Andy is a zombie, in a world where zombies are well-known but not accepted. He still has all of his faculties intact, but he is dead and decaying, and zombies are second-class citizens if they're citizens at all.

This is a really interesting zombie book, thoughtful, quirky, original, and gross, on every page. It's written in that modern men's Nick Hornby fiction style, which I don't always like, but in this case it makes the story very clear and accessible. It's easy to start reading, and hard to put down. (The book design has a lot to do with that too... Great cover and overall design, the physical act of reading was pleasurable.)

But, lest you think it's all whining and introspection, let's not forget Andy's new friend Ray and that tasty, er, venison, he's been serving.

I'm not sure I'd say I "liked" the characters, plot, etc., but it was definitely worth reading. There are two conflicting ideas coming from the text and I'm not sure which one is the intended (or even unintentional) Aesop. Are zombies just people like us, or are they total monsters that need to be killed for our own protection?

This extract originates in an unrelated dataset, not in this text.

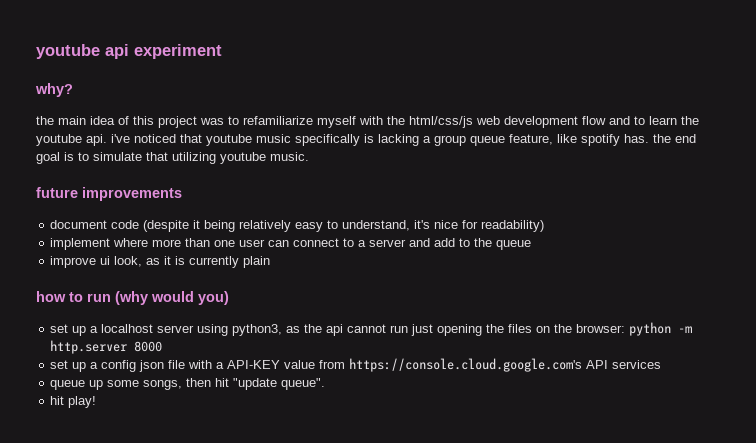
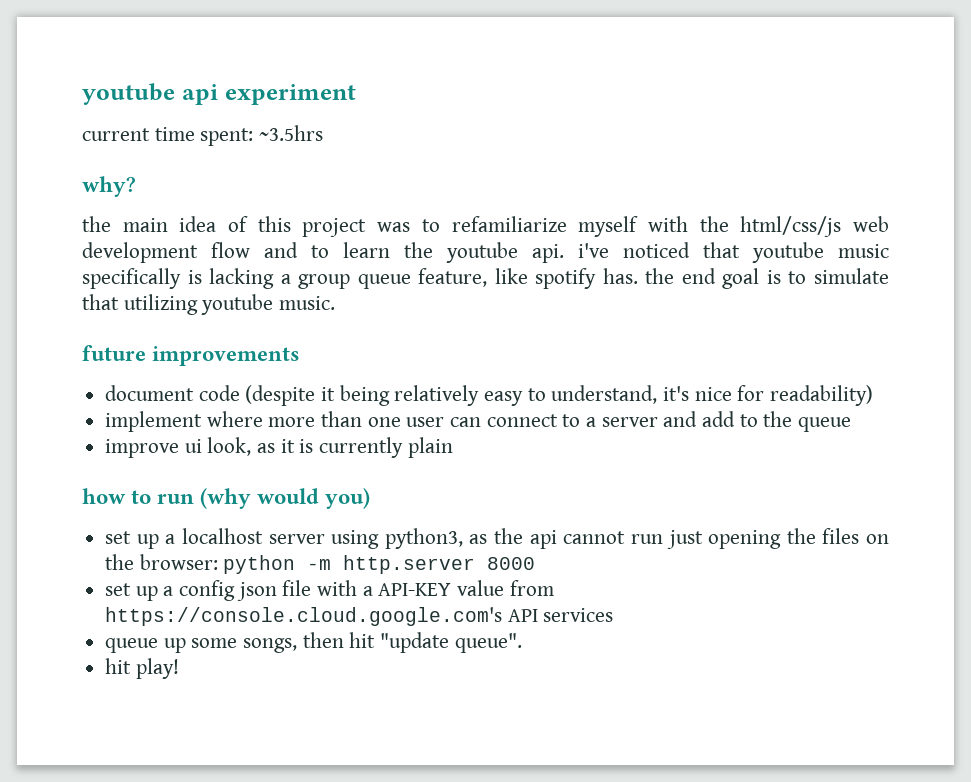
+ current time spent: ~3.5hrs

I hate the ending a little bit, but it's not out of the blue, and it certainly isn't disappointing. Browne doesn't rely on his premise to carry the book, he definitely puts in the effort and writes the whole way through, which I think is fantastic.

World War Z (reviewed last week) was the book that piqued my interest in zombies, and is without compare for zombies on a global scale, like Breathers is for the personal scale. Breathers also reminded me of The Reformed Vampire Support Group (reviewed last August), although RVSG is firmly YA and Breathers is firmly adult. Browne also has an (unrelated) new book called Fated coming out in November, and I'm super excited.